A. Abel       B. Bernoulli         C. Cantor             D. Euler                E. Fibonacci

##### Solution

B. Bernoulli

Ignoring mathematicians who have been omitted from this problem and skating over the fact that calling Einstein a mathematician has offended some readers' sensibilities, Einstein could be last entry in volume 3 (surnames Ce-Ei). As the book sits on the shelf this would make his page the left most page.

This would make him 'next to' the first page of volume 2 (surnames Be-CA) as this is the right-most as it sits on the shelf. Of the options given only Bernoulli could be the first entry in this volume meaning he could be 'next to' Einstein.

### December 2019

Create the shortest possible formula that can be copied from cell A1 downwards to replicate the game "FizzBuzz".

The game works like this:

• The players count up from 1.
• Each multiple of 3 is replaced with the word "Fizz".
• Each multiple of 5 is replaced with the word “Buzz”.
• If a number is both a multiple of 3 and a multiple of 5, then "FizzBuzz" should be used.

Other rules:

• No VBA allowed.
• Your formula has to be written into the cell - no hiding it in a named range or similar.
• That means no row numbers in a separate column, no inputs in fixed cells, no range names, no variables, no formulae in conditional formatting or text formatting, etc.
• Any Excel version allowed, but no add-in or other non-standard functions.
• Array formulae are fine, but the curly braces add 2 to your character count.
##### Solution

There are two equally valid solutions for this teaser depending on the version of Excel available to you:

Excel 2019 Solution - 58 characters

SWITCH(GCD(ROW(),15),1,ROW(),3,"Fizz",5,"Buzz","FizzBuzz")

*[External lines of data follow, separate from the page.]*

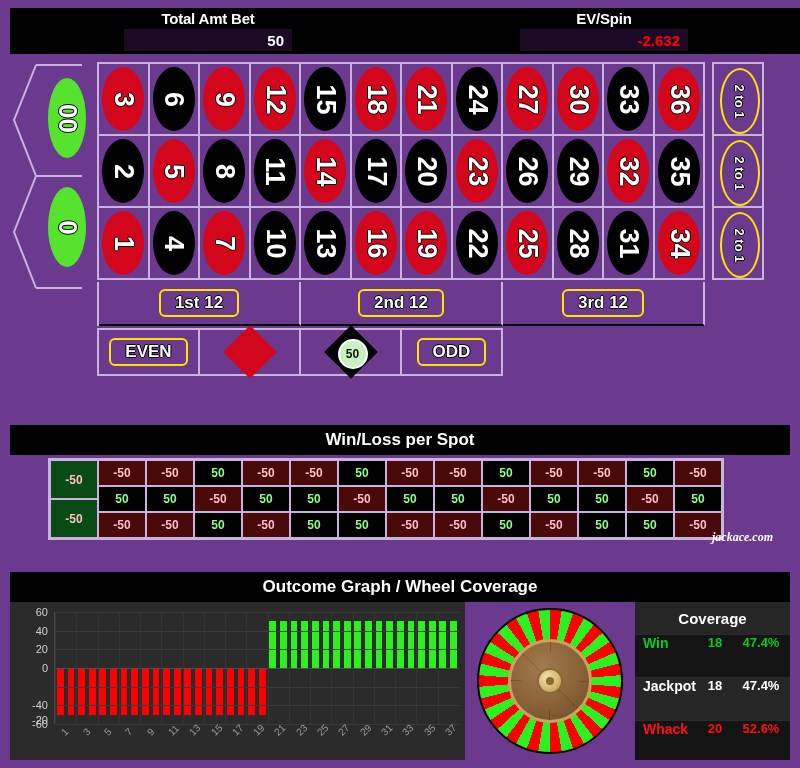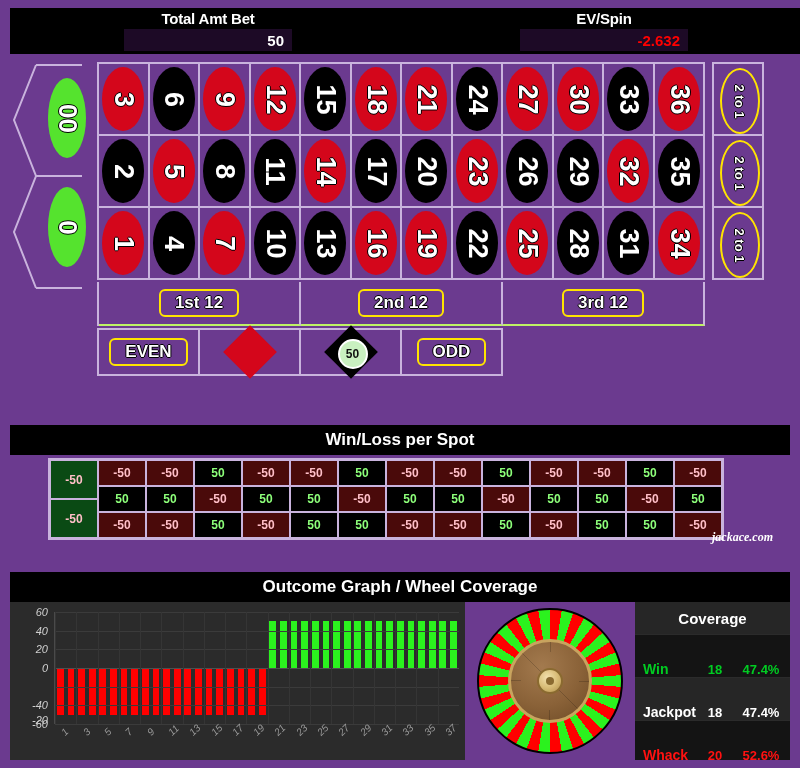--- a/index.html
+++ b/index.html
@@ -100,21 +100,21 @@
     text-shadow:-1px 0 #000,1px 0 #000,0 -1px #000,0 1px #000;
   }
 
   .dozens{
     position:absolute;left:97px;top:224px;
     display:grid;grid-template-columns:repeat(3,202px);
     grid-template-rows:44px;
     border-left:2px solid #c9b3dd;
   }
   .dzcell{
-    border-right:2px solid #c9b3dd;border-bottom:2px solid #bef264;
+    border-right:2px solid #c9b3dd;border-bottom:2px solid #000000;
     display:flex;align-items:center;justify-content:center;
     box-sizing:border-box;
   }
   .pill{
     border:2px solid #ffe400;border-radius:6px;
     padding:2px 14px;color:#fff;font-size:17px;font-weight:bold;
     text-shadow:-1px 0 #000,1px 0 #000,0 -1px #000,0 1px #000;
   }
 
   .outsides{
@@ -176,21 +176,21 @@
   .brand{
     position:absolute;left:712px;top:530px;
     color:#fff;font-size:12px;font-weight:bold;font-style:italic;
     font-family:"Liberation Serif", serif;
   }
 
   
   .graph-row{position:absolute;left:10px;top:602px;width:780px;height:158px;display:flex;}
   .chart-panel{
     width:455px;height:158px;background:#2b2b2b;
-    position:relative;box-sizing:border-box;font-style:italic;
+    position:relative;box-sizing:border-box;
   }
   .plot{
     position:absolute;left:44px;top:10px;right:6px;height:112px;
     border-left:1px solid #4a4a4a;
   }
   .gridline{position:absolute;left:0;right:0;height:1px;background:#3b3b3b;}
   .zeroline{position:absolute;left:0;right:0;height:1px;background:#4f4f4f;}
   .vgrid{position:absolute;top:0;bottom:0;width:1px;background:#353535;}
   .ylab{
     position:absolute;left:0;width:38px;text-align:right;
@@ -240,21 +240,21 @@
 
   .cov-panel{
     width:155px;height:158px;background:#141414;
     box-sizing:border-box;
   }
   .cov-title{
     height:32px;display:flex;align-items:center;justify-content:center;
     color:#fff;font-size:15px;font-weight:bold;background:#262626;
   }
   .cov-row{
-    height:42px;display:flex;align-items:flex-end;
+    height:42px;display:flex;align-items:flex-start;
     border-top:1px solid #2b2b2b;
   }
   .cov-row.alt{background:#262626;}
   .cov-name{flex:1;padding-left:8px;font-size:14px;font-weight:bold;}
   .cov-num{width:34px;text-align:center;font-size:13px;font-weight:bold;}
   .cov-pct{width:58px;text-align:center;font-size:13px;font-weight:bold;}
   .c-win{color:#00cc22;}
   .c-jack{color:#ffffff;}
   .c-whack{color:#ff1111;}
 </style>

Pre 2019 Excel Solution - 61 characters

CHOOSE(MOD(GCD(ROW(),15),11),ROW(),,"Fizz","FizzBuzz","Buzz")

### November 2019

A tennis player has a 60% chance of winning any given point in her service game.  Assuming that all points are independent of each other, what is the probability that she will win the service game?

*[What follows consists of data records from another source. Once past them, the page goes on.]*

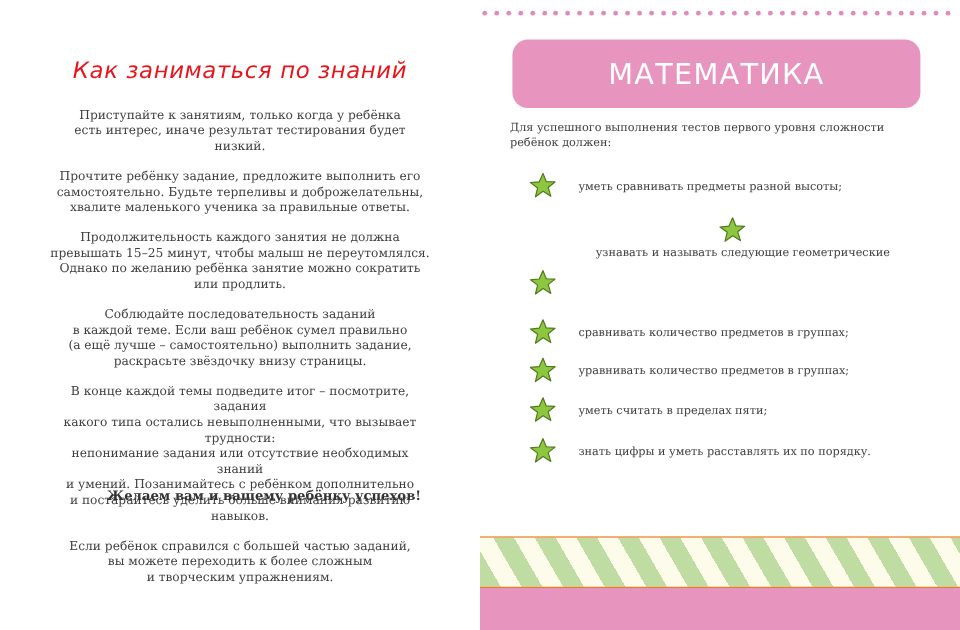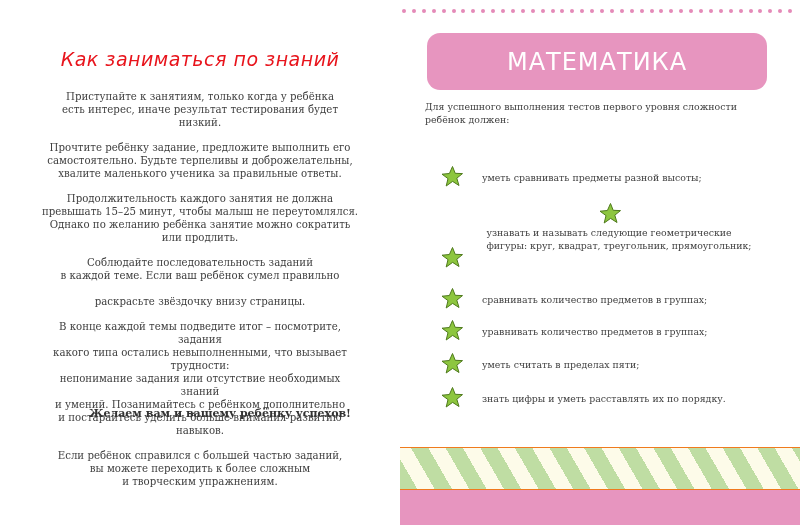--- a/index.html
+++ b/index.html
@@ -21,39 +21,39 @@
   .dot { position:absolute; top:0; width:4px; height:4px; border-radius:50%; background:#e48ab8; }
 
   .banner { position:absolute; left:27px; top:33px; width:340px; height:57px; background:#e795bf;
             border-radius:13px; display:flex; align-items:center; justify-content:center; }
   .banner-title { font-family: "DejaVu Sans", sans-serif; color:#ffffff; font-size:24px;
                   letter-spacing:1px; font-weight:normal; }
 
   .intro { position:absolute; left:25px; width:320px; top:100px; font-size:9.4px; line-height:13px; color:#404040; }
 
   .skills { position:absolute; left:40px; top:140px; width:340px; }
-  .skill { position:absolute; left:0; width:340px; display:flex; align-items:center;margin-top:22px; }
+  .skill { position:absolute; left:0; width:340px; display:flex; align-items:center; }
   .skill .star { width:24px; height:24px; flex:none; }
   .skill .txt { margin-left:18px; font-size:9.4px; line-height:13px; color:#404040; }
 
   .stripe-band { position:absolute; left:0; top:447px; width:400px; height:43px;
                  background: repeating-linear-gradient(60deg, #bfdda3 0 15px, #fdfbe9 15px 30px);
                  border-top:1.5px solid #f07a1e; border-bottom:1.5px solid #f07a1e; box-sizing:border-box; }
   .bottom-block { position:absolute; left:0; top:490px; width:400px; height:35px; background:#e795bf; }
 </style>
 </head>
 <body>
 
 <div class="page-left">
   <div class="left-title">Как заниматься по знаний</div>
   <div class="left-body" id="left-body">
       <p><span>Приступайте к занятиям, только когда у ребёнка</span><br><span>есть интерес, иначе результат тестирования будет низкий.</span></p>
       <p><span>Прочтите ребёнку задание, предложите выполнить его</span><br><span>самостоятельно. Будьте терпеливы и доброжелательны,</span><br><span>хвалите маленького ученика за правильные ответы.</span></p>
       <p><span>Продолжительность каждого занятия не должна</span><br><span>превышать 15–25 минут, чтобы малыш не переутомлялся.</span><br><span>Однако по желанию ребёнка занятие можно сократить</span><br><span>или продлить.</span></p>
-      <p><span>Соблюдайте последовательность заданий</span><br><span>в каждой теме. Если ваш ребёнок сумел правильно</span><br><br><span>раскрасьте звёздочку внизу страницы.</span></p>
+      <p><span>Соблюдайте последовательность заданий</span><br><span>в каждой теме. Если ваш ребёнок сумел правильно</span><br><span>(а ещё лучше – самостоятельно) выполнить задание,</span><br><span>раскрасьте звёздочку внизу страницы.</span></p>
       <p><span>В конце каждой темы подведите итог – посмотрите, задания</span><br><span>какого типа остались невыполненными, что вызывает трудности:</span><br><span>непонимание задания или отсутствие необходимых знаний</span><br><span>и умений. Позанимайтесь с ребёнком дополнительно</span><br><span>и постарайтесь уделить больше внимания развитию навыков.</span></p>
       <p><span>Если ребёнок справился с большей частью заданий,</span><br><span>вы можете переходить к более сложным</span><br><span>и творческим упражнениям.</span></p>
     </div>
   <div class="left-closing">Желаем вам и вашему ребёнку успехов!</div>
 </div>
 
 <div class="page-right">
   <div class="dots" id="dots">
       <span class="dot" style="left: 0px;"></span>
       <span class="dot" style="left: 9.9px;"></span>
@@ -104,21 +104,21 @@
       <div class="skill" style="top: 3px;">
         <span class="star"><svg viewBox="0 0 24 24" width="24" height="24">
             <path d="M12.5 1.5 L15.2 8.3 L22.5 8.6 L16.8 13.2 L19 20.5 L12.6 16.4 L6.2 21 L8 13.6 L2 9.2 L9.4 8.5 Z" fill="#8dc63f" stroke="#4f7a1d" stroke-width="1" stroke-linejoin="round"></path>
           </svg></span>
         <span class="txt"><span>уметь сравнивать предметы разной высоты;</span></span>
       </div>
       <div class="skill" style="top: 40px; flex-direction: column;">
         <span class="star"><svg viewBox="0 0 24 24" width="24" height="24">
             <path d="M12.5 1.5 L15.2 8.3 L22.5 8.6 L16.8 13.2 L19 20.5 L12.6 16.4 L6.2 21 L8 13.6 L2 9.2 L9.4 8.5 Z" fill="#8dc63f" stroke="#4f7a1d" stroke-width="1" stroke-linejoin="round"></path>
           </svg></span>
-        <span class="txt"><span>узнавать и называть следующие геометрические</span><br><span>фигуры: круг, квадрат, треугольник, прямоугольник;</span></span>
+        <span class="txt"><span>узнавать и называть следующие геометрические</span><br></span>
       </div>
       <div class="skill" style="top: 84px;">
         <span class="star"><svg viewBox="0 0 24 24" width="24" height="24">
             <path d="M12.5 1.5 L15.2 8.3 L22.5 8.6 L16.8 13.2 L19 20.5 L12.6 16.4 L6.2 21 L8 13.6 L2 9.2 L9.4 8.5 Z" fill="#8dc63f" stroke="#4f7a1d" stroke-width="1" stroke-linejoin="round"></path>
           </svg></span>
       </div>
       <div class="skill" style="top: 125px;">
         <span class="star"><svg viewBox="0 0 24 24" width="24" height="24">
             <path d="M12.5 1.5 L15.2 8.3 L22.5 8.6 L16.8 13.2 L19 20.5 L12.6 16.4 L6.2 21 L8 13.6 L2 9.2 L9.4 8.5 Z" fill="#8dc63f" stroke="#4f7a1d" stroke-width="1" stroke-linejoin="round"></path>
           </svg></span>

(The scoring system in tennis is such that a player must score a minimum of 4 points and be at least 2 clear points ahead of their opponent in order to win a game.)

##### Solution

P(win) = P(win without reaching deuce) + P(reach deuce and then win)
= P(win without reaching deuce) + P(reach deuce)*P(win from deuce)

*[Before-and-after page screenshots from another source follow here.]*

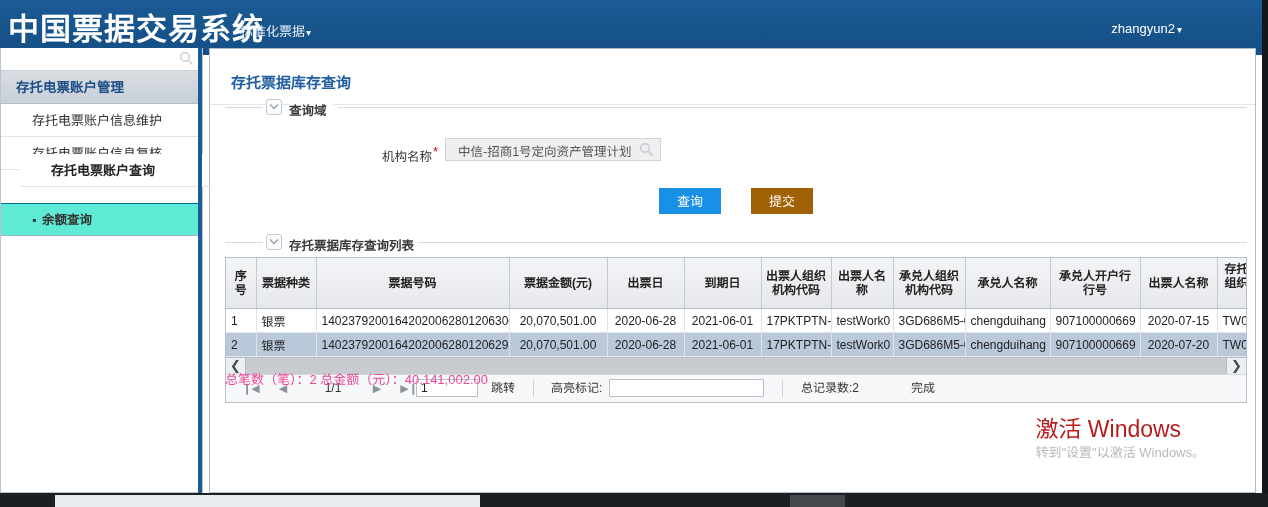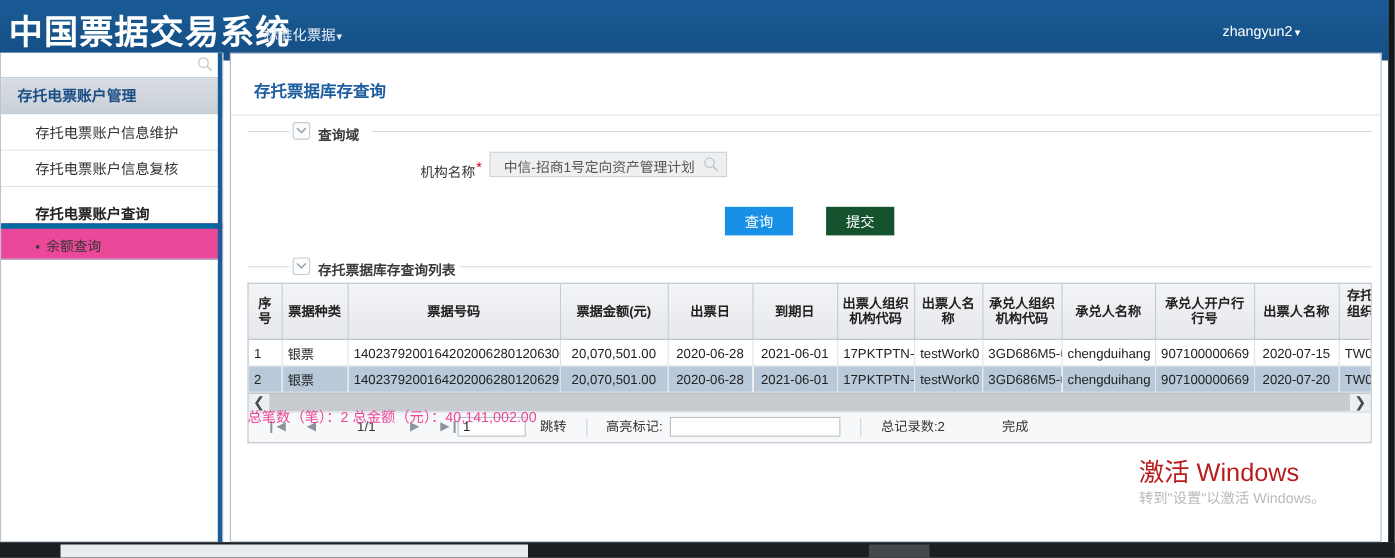--- a/index.html
+++ b/index.html
@@ -90,24 +90,24 @@
   .sb-item{
     position:absolute;left:0;width:201px;height:33px;
     border-bottom:1px solid #dfe4e9;
     box-sizing:border-box;
     font-size:13px;color:#333333;
     line-height:33px;padding-left:31px;
     background:#ffffff;cursor:pointer;
   }
   .sb-item.bold{font-weight:bold;color:#222;}
   .sb-item.active{
-    background:#ec4899;
-    border-top:5px solid #0369a1;
+    background:#5eead4;
+    border-top:1px solid #0369a1;
     border-bottom:1px solid #9fb4cd;
-    font-size:12.5px;color:#333;
+    font-size:12.5px;color:#333;font-weight:bold;
   }
   .sb-item .bullet{
     display:inline-block;width:8px;margin-right:2px;
     color:#3a3a3a;font-size:12px;
   }
   .sb-divider{
     position:absolute;right:0;top:0;width:4px;height:445px;
     background:#1b5b96;
   }
 
@@ -170,21 +170,21 @@
     position:absolute;right:6px;top:3px;width:15px;height:15px;opacity:.4;
   }
 
   .btn{
     position:absolute;top:139px;width:62px;height:26px;
     background:#1890e6;color:#ffffff;
     font-size:13px;font-family:inherit;
     border:none;cursor:pointer;text-align:center;line-height:26px;
   }
   .btn-query{left:449px;}
-  .btn-submit{left:541px;background:#14532d;}
+  .btn-submit{left:541px;background:#a16207;}
 
   
   .tbl-wrap{
     position:absolute;left:15px;top:208px;width:1022px;
     border:1px solid #b6bfc8;
     box-sizing:border-box;
     background:#fff;
     overflow:hidden;
   }
   table.grid{border-collapse:collapse;table-layout:fixed;width:1060px;}
@@ -292,36 +292,36 @@
       </div>
 
       <div class="sb-title">存托电票账户管理</div>
 
       <div class="sb-item" style="top:89px;">
         <span>存托电票账户信息复核</span>
       </div>
       <div class="sb-item" style="top:56px;">
         <span>存托电票账户信息维护</span>
       </div>
-      <div class="sb-item bold" style="top:130px;">
+      <div class="sb-item bold" style="top:106px;margin-left:19px;">
         <span>存托电票账户查询</span>
       </div>
       <div class="sb-item active" style="top:155px;">
         <span class="bullet">▪</span><span>余额查询</span>
       </div>
 
       <div class="sb-divider"></div>
     </div>
 
     <div class="content">
 
       <div class="page-title">存托票据库存查询</div>
       <div class="title-rule"></div>
 
-      <div class="legend-row" style="top:62px;">
+      <div class="legend-row" style="top:50px;">
         <div class="legend-line-l"></div>
         <div class="legend-toggle">
           <svg width="10" height="8" viewBox="0 0 10 8">
             <polyline points="1,1.5 5,5.5 9,1.5" fill="none" stroke="#9aa2ab" stroke-width="1.4"></polyline>
           </svg>
         </div>
         <div class="legend-label">查询域</div>
         <div class="legend-line-r" style="left:128px;right:8px;"></div>
       </div>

P(win without reaching deuce) = P(win at least 4 out of first 6 points)
= P(win 4 out of 6) + P(win 5 out of 6) + P(win 6 out of 6)
= (6*5/2!)*(0.4^2)*(0.6^4) + 6*0.4*(0.6^5) + 0.6^6
= 0.31104 + 0.186624 + 0.046656
= 0.54432

P(reach deuce) = P(win exactly 3 out of first 6 points)
= (6*5*4/3!)*(0.4^3)*(0.6^3)
= 0.27648

To calculate P(win from deuce), define the function F as follows:

F(0)  = win from deuce
F(1)  = win from advantage
F(-1) = win from opponent’s advantage

Then F(0) = 0.6*F(1) + 0.4*F(-1)
= 0.6*(0.6 + 0.4*F(0)) + 0.4*(0.6*F(0) + 0)
= 0.36 + 0.48*F(0)

Therefore F(0) = 0.36/(1 – 0.48) = 9/13

Hence, P(win)  = 0.54432 + 0.27648*9/13
= 0.7357

### October 2019

One day a jailer brought three prisoners out and had them stand in a line, one behind the other. He then showed them five hats (three red and two white) which he hid in a bag. From these five hats, he selected three and put one on each of the prisoners’ heads. None of the men could see what colour hat he himself wore, but could see the colour of any hats in front of him.

Starting from the back of the line, the jailer asks the first man what colour his hat is, offering him his freedom if he is correct but doubling his sentence if he gets it wrong; he declines to answer. The jailer then asks the second man the colour of his hat, making the same offer; he also declines to answer.

What colour is the third man’s hat?

##### Solution

The answer is red.

Assuming all prisoners are logical and only answer if they are certain.

Starting at the back the last prisoner can see the other two hats. If they are both white then he will know he is wearing red. As he does not answer at least one of the front two prisoners must be wearing a red hat.

The second prisoner now knows that at least one of himself or the prisoner in front is wearing a red hat. If he can see a white hat on the front prisoner then he will deduce his is red and answer.

Given the second prisoner does not answer the third prisoner knows his hat is not white and so must be red.